NTT's Mega-Merger, Brand-Cutting Plan for Another $4B in Sales

Japan's NTT is uniting 28 enterprise-focused brands in its bid to grow at twice the market rate and deliver a boost to profitability.

Iain Morris, International Editor

October 14, 2019

8 Min Read
NTT's Mega-Merger, Brand-Cutting Plan for Another $4B in Sales

The organizational structure of Japan's NTT resembles the complex family tree of some incestuous European royals. Adding to the confusion is a royal-like tendency to throw the occasional outlier into the mix of near-identical names. George III and IV had an Adolphus as relative. NTT Inc and NTT Ltd have Dimension Data.

Or did.

Under plans first announced in July, NTT is gathering up some 28 different subsidiaries and melding them into one enterprise-focused organization under the NTT Ltd brand. Dimension Data, a big part of that, will disappear; the system integrator's CEO, Jason Goodall, is now chief exec of NTT Ltd, where he oversees an enlarged business generating $11 billion in annual revenue, serving 15,000 customers and employing 40,000 people worldwide.
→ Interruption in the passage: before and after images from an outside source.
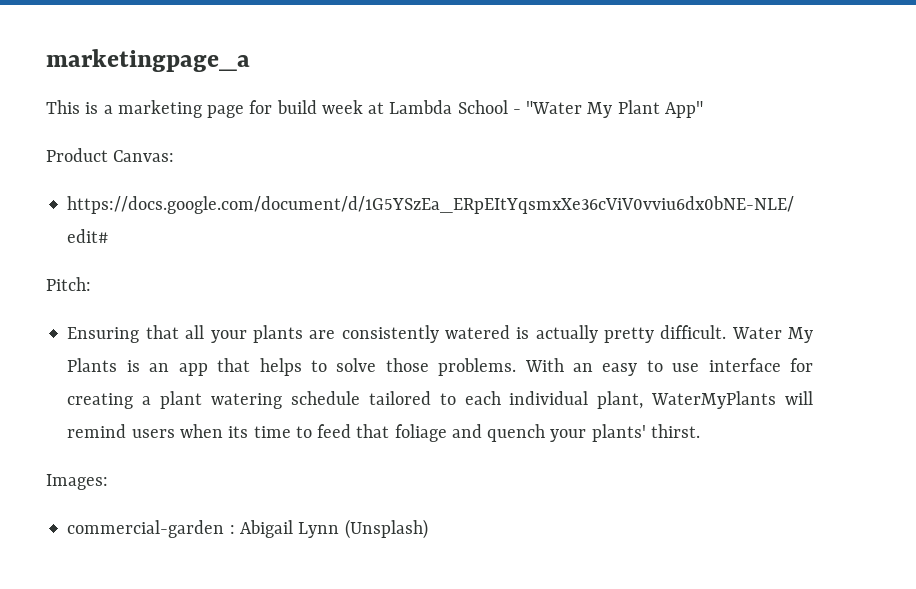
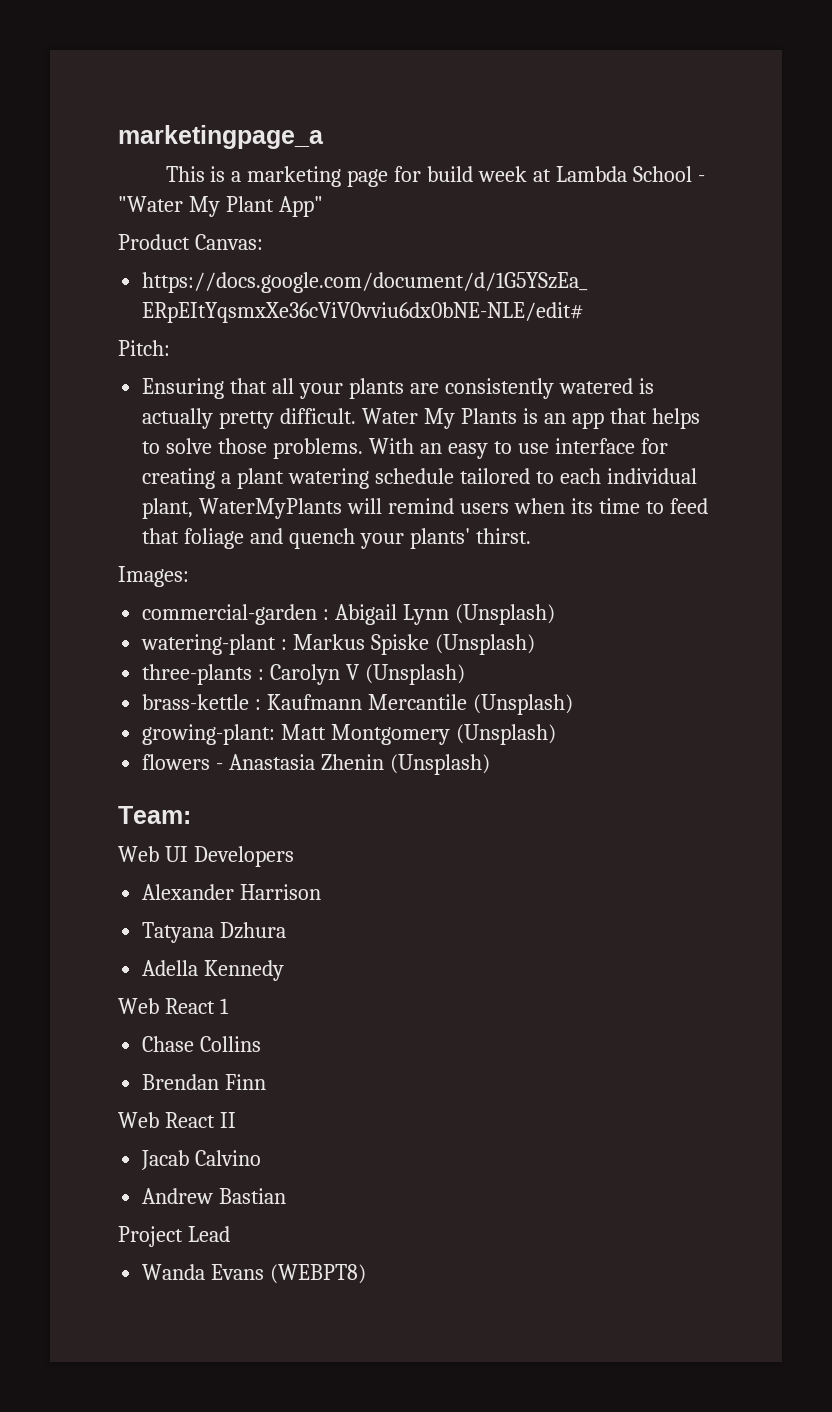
(428, 529) none -> [141,634,535,655] [142,664,465,685] [142,694,573,715] [142,724,557,745] [142,754,490,775] [118,806,191,824] [118,846,294,867] [142,884,322,900] [142,922,287,943] [142,960,285,981] [118,998,229,1014] [142,1036,262,1052] [142,1074,267,1090] [118,1112,236,1128] [141,1150,262,1170] [142,1188,287,1204] [118,1226,230,1247] [142,1264,367,1284] // watering-plant : Markus Spiske (Unsplash) // three-plants : Carolyn V (Unsplash) // brass-kettle : Kaufmann Mercantile (Unsplash) // growing-plant: Matt Montgomery (Unsplash) // flowers - Anastasia Zhenin (Unsplash) // Team: // Web UI Developers // Alexander Harrison // Tatyana Dzhura // Adella Kennedy // Web React 1 // Chase Collins // Brendan Finn // Web React II // Jacab Calvino // Andrew Bastian // Project Lead // Wanda Evans (WEBPT8)

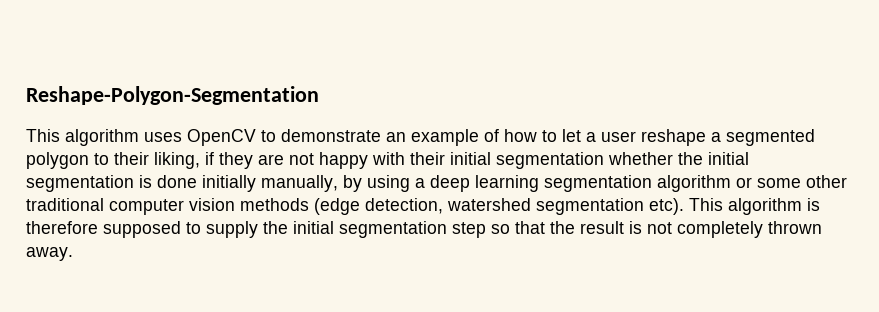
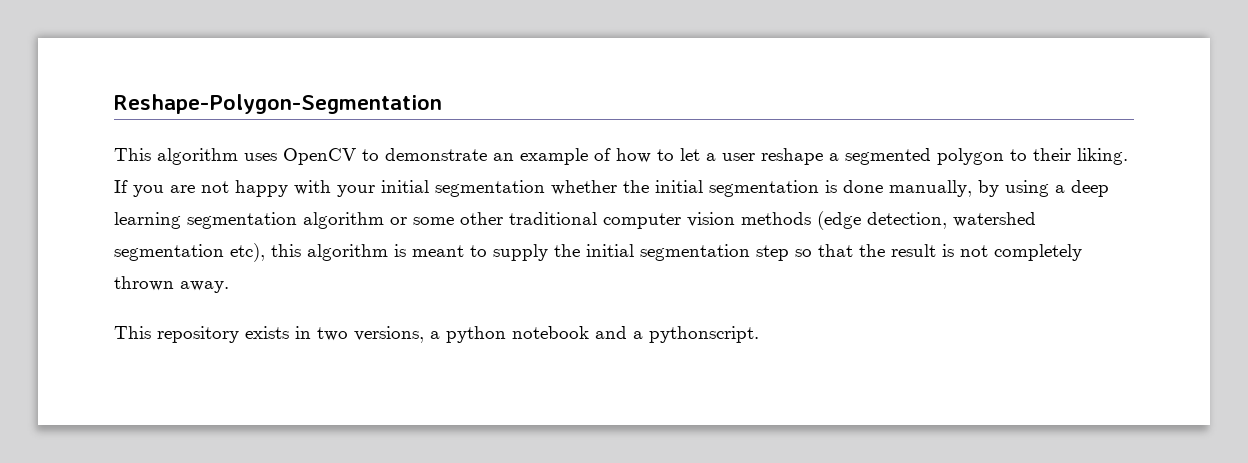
[154,152,253,169] liking, if they -> [1077,148,1128,165] [114,180,164,197] liking. If you
[410,152,445,165] their -> [337,185,375,197] your
[202,175,256,192] initially -> (883, 186) none
[649,198,820,215] [26,221,181,238] etc). This algorithm is therefore supposed -> [230,243,464,262] etc), this algorithm is meant
(73, 254) none -> [114,326,759,343] // This repository exists in two versions, a python notebook and a pythonscript.

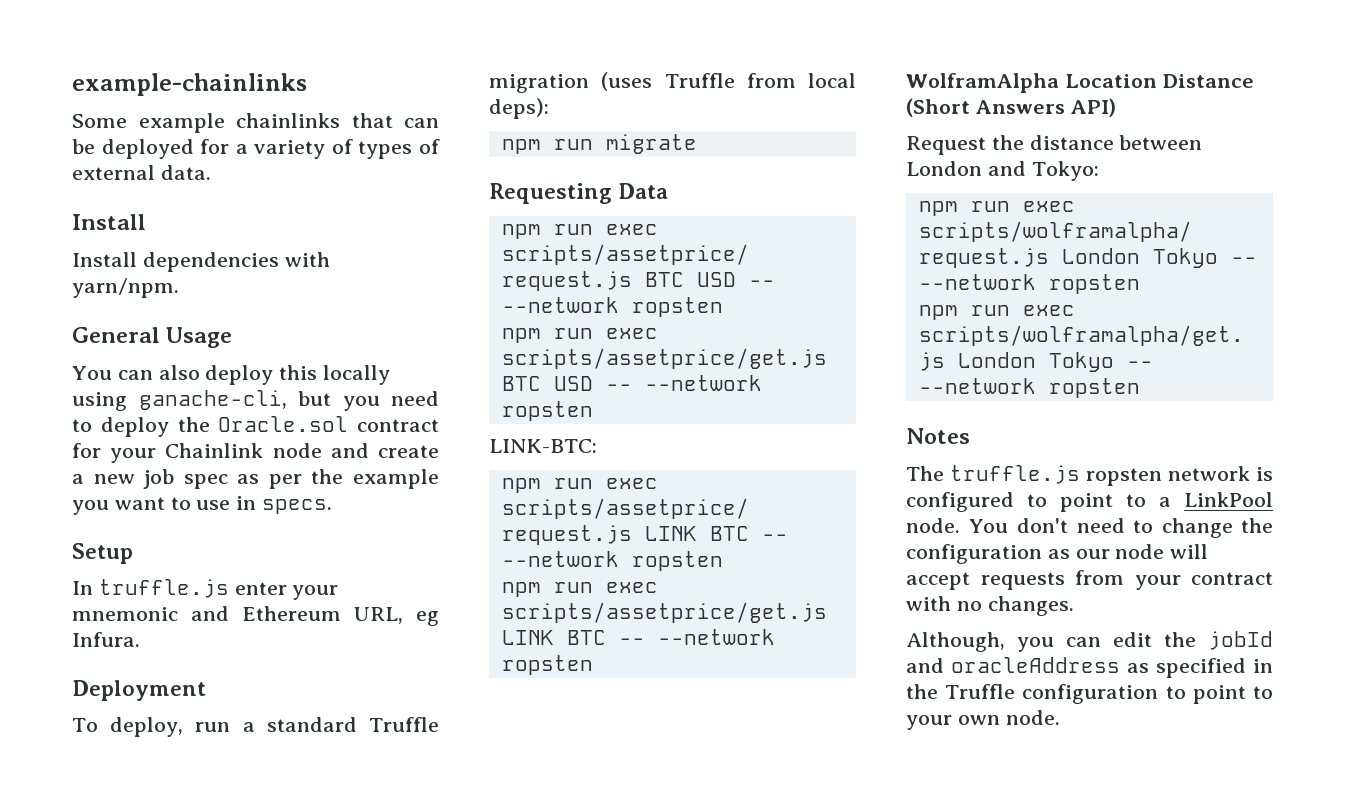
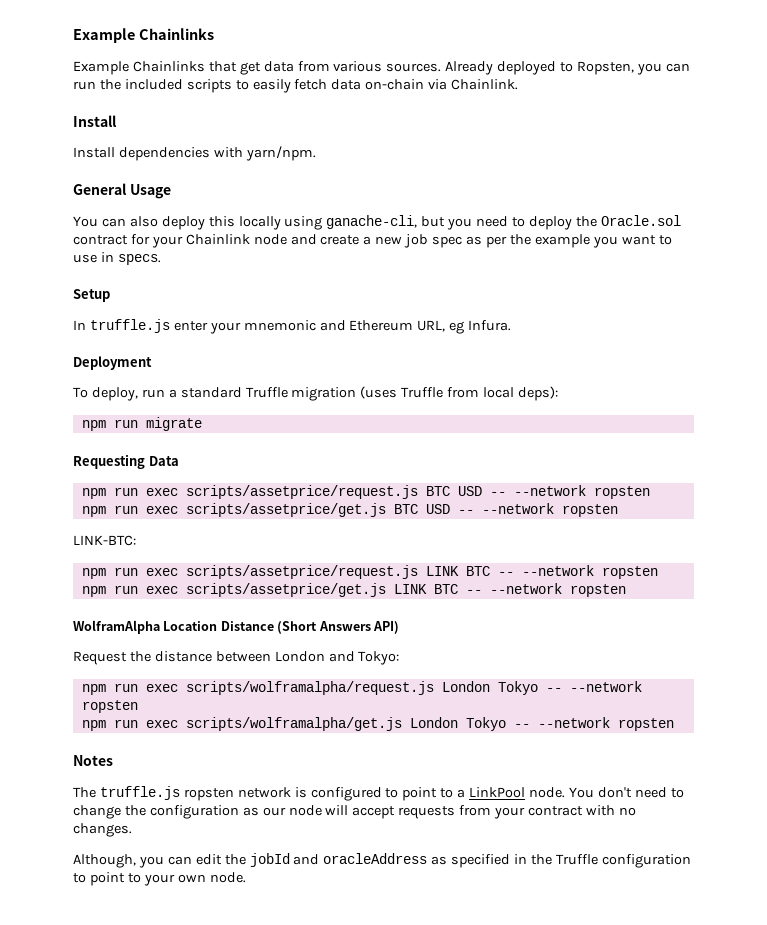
[72,73,307,96] [72,113,439,133] [72,139,440,159] [72,165,211,180] example-chainlinks // Some example chainlinks that can be deployed for a variety of types of external data. -> [73,28,214,43] [73,61,690,75] [73,79,519,93] Example Chainlinks // Example Chainlinks that get data from various sources. Already deployed to Ropsten, you can run the included scripts to easily fetch data on-chain via Chainlink.

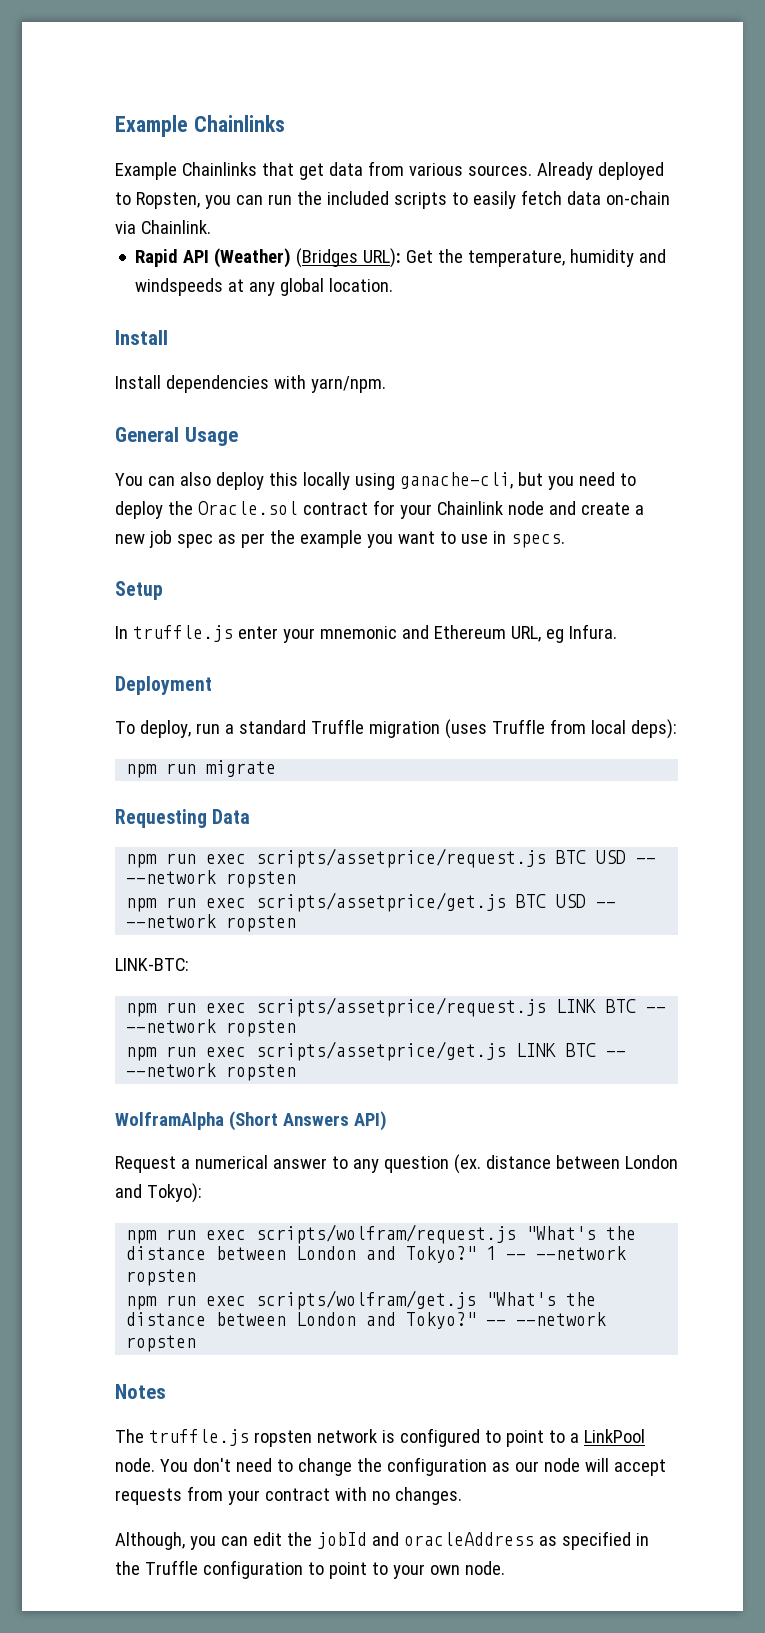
(519, 84) none -> [135,248,667,268] [135,278,394,296] // Rapid API (Weather) (Bridges URL): Get the temperature, humidity and windspeeds at any global location.
[163,621,274,631] Location Distance -> (224, 1121) none
[129,651,400,665] [81,681,642,695] [81,700,138,713] [81,717,506,731] the distance between London and Tokyo: // npm run exec scripts/wolframalpha/request.js London Tokyo -- --network ropsten // npm run exec scripts/wolframalpha/get.js London Tokyo -> [180,1154,678,1174] [115,1183,202,1203] [126,1224,637,1244] [126,1246,627,1263] [126,1269,197,1286] [126,1290,597,1310] [126,1312,477,1329] a numerical answer to any question (ex. distance between London and Tokyo): // npm run exec scripts/wolfram/request.js "What's the distance between London and Tokyo?" 1 -- --network ropsten // npm run exec scripts/wolfram/get.js "What's the distance between London and Tokyo?"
Figure 1: Family Tree A simplified version of the NTT structure, with NTT Ltd and three of its core subsidiaries shown in yellow. A simplified version of the NTT structure, with NTT Ltd and three of its core subsidiaries shown in yellow.

Three months on from his promotion, South African Goodall is under pressure to deliver on some ambitious financial targets. By 2023, NTT Ltd is targeting $15 billion in annual sales, which means it will have to grow about twice as fast as the overall market. Boosting profitability is another must.

"Parts have been loss-making," says Goodall during a press day in London, where NTT Ltd. now has its headquarters. "I won't be around for very long unless we are profitable."

The restructuring is a long-overdue no-brainer. NTT's sprawling accumulation of businesses meant it was competing against itself in some markets. Take security, for instance, where NTT Ltd supported five different security platforms from ten security operation centers (SOCs) worldwide.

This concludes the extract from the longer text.